◆ **Work to be completed**
Directions for the data below: repeat exactly the lines from the one with "padding-left: 41px ->" through the one with "gap: none ->", both included, and omit all pictures.

◆ **Extracted records**

BEGIN

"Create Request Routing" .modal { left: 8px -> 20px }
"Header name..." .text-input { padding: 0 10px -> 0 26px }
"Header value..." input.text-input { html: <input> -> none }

END
BEGIN

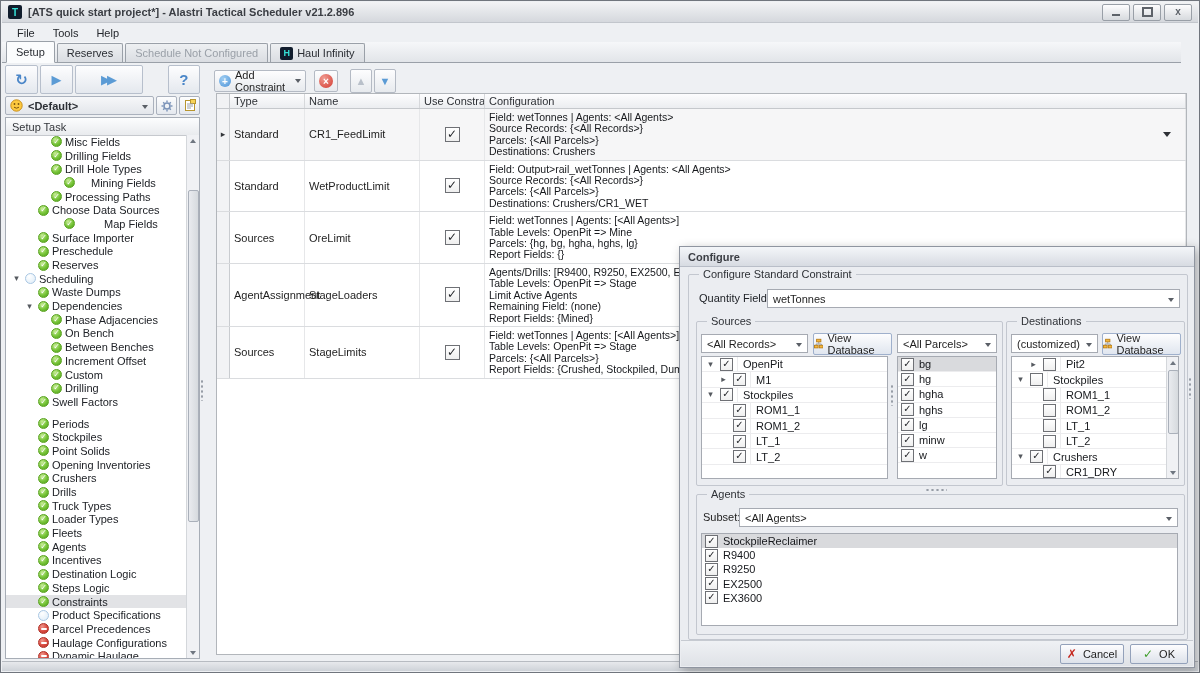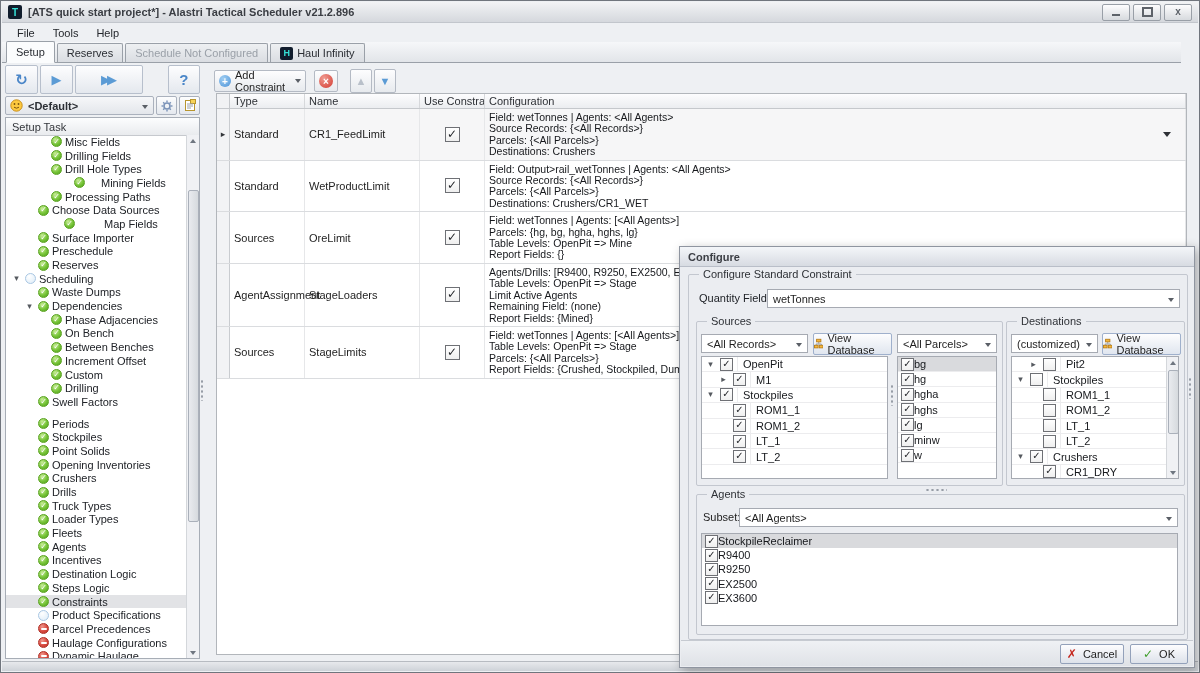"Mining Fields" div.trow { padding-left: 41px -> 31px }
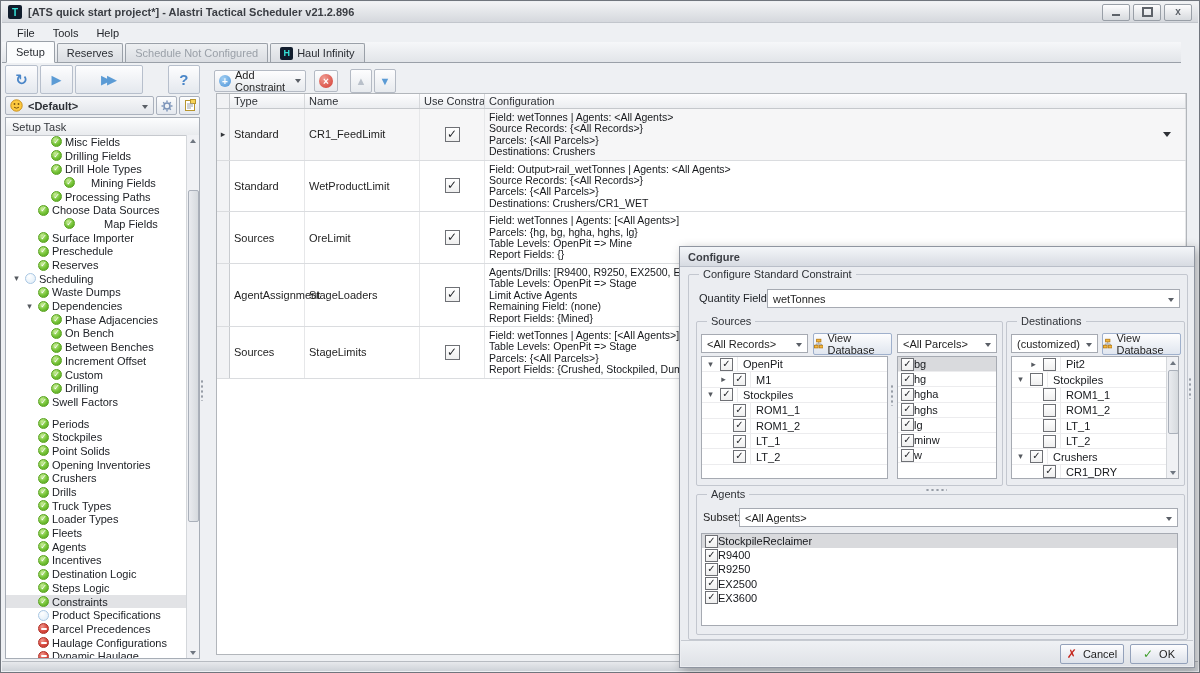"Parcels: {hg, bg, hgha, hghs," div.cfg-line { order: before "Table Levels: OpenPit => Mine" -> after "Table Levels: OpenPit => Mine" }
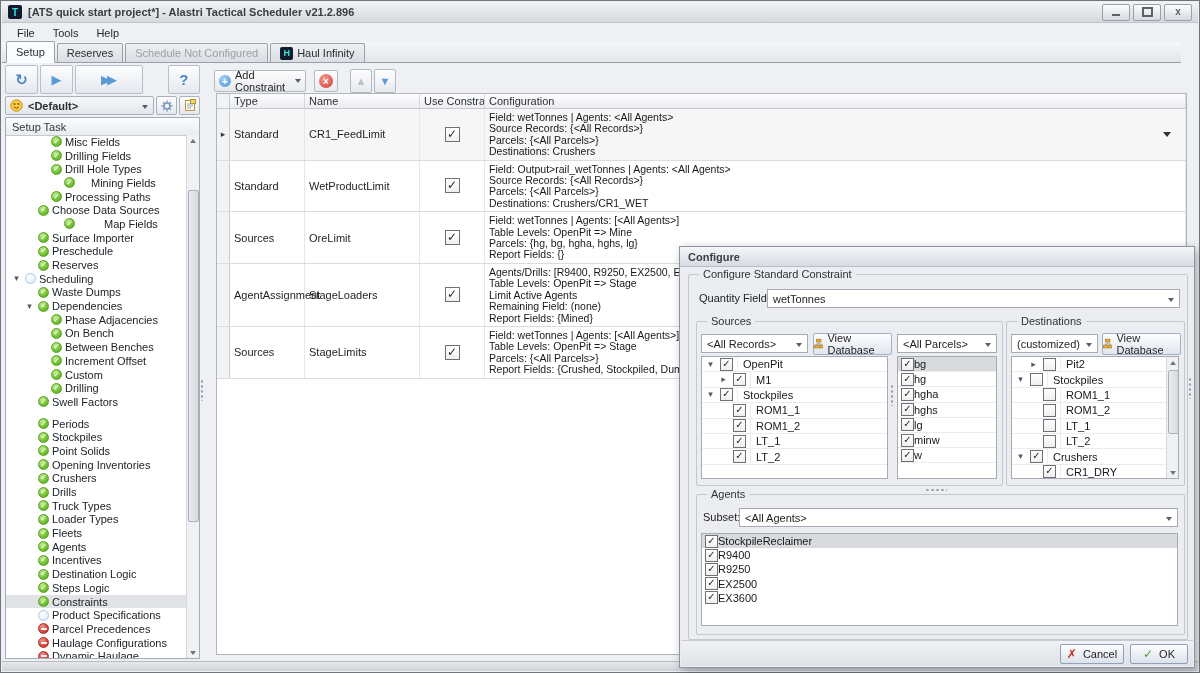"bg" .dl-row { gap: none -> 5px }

END

◆ **Problem solution**
"Mining Fields" div.trow { padding-left: 41px -> 31px }
"Parcels: {hg, bg, hgha, hghs," div.cfg-line { order: before "Table Levels: OpenPit => Mine" -> after "Table Levels: OpenPit => Mine" }
"bg" .dl-row { gap: none -> 5px }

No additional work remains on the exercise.